In a statement on Tuesday, PNB said its net income fell 29.7% year on year to P1.3 billion in the first quarter from P1.9 billion in the first three months of 2019.

“Mindful of the unprecedented uncertainties surrounding the economic impact of COVID-19, the bank decided to take a proactive approach in its provisioning,” PNB said.

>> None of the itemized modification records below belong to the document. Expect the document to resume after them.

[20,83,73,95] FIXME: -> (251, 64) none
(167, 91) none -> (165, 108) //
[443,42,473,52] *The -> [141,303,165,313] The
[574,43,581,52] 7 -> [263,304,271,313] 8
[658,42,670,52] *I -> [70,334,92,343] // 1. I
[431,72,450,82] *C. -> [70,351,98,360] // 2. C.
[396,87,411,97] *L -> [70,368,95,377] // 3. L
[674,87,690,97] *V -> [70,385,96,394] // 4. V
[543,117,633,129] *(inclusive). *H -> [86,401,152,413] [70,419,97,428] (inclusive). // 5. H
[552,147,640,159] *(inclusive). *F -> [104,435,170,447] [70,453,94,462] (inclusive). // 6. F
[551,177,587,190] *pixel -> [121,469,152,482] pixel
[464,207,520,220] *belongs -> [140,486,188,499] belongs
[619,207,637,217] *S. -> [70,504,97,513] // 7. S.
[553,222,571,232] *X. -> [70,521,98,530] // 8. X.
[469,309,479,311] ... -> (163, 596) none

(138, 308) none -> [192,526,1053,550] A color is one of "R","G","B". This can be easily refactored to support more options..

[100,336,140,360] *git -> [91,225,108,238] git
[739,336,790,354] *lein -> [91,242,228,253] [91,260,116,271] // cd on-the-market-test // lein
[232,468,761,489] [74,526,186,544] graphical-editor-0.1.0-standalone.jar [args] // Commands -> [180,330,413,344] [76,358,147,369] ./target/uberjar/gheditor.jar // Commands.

With this, the bank’s loan provisions during the quarter stretched to P3.4 billion, higher by P3 billion compared to the P346 million in the same period last year.

Net profit before taxes and provisions for impairment improved by 77% year on year.

Total revenues of the bank grew 33% to P12.4 billion, supported by an increase in its net interest income and non-interest income mainly from securities trading.

PNB’s net interest income climbed by 25% to P8.8 billion buoyed by improved earnings from loans to corporate, commercial and small and medium enterprises, and other interest-earning assets.

Meanwhile, non-interest income surged by 58%, bolstered by strong trading income.

The bank’s operating expenses, excluding provisions for impairment, jumped by 13% on the back of stronger revenue streams that resulted in higher business taxes and other business-related expenses.

Loan receivables went up by 10% to P651 billion as of end-March 2020. Meanwhile, deposit liabilities increased by six percent to P791 billion.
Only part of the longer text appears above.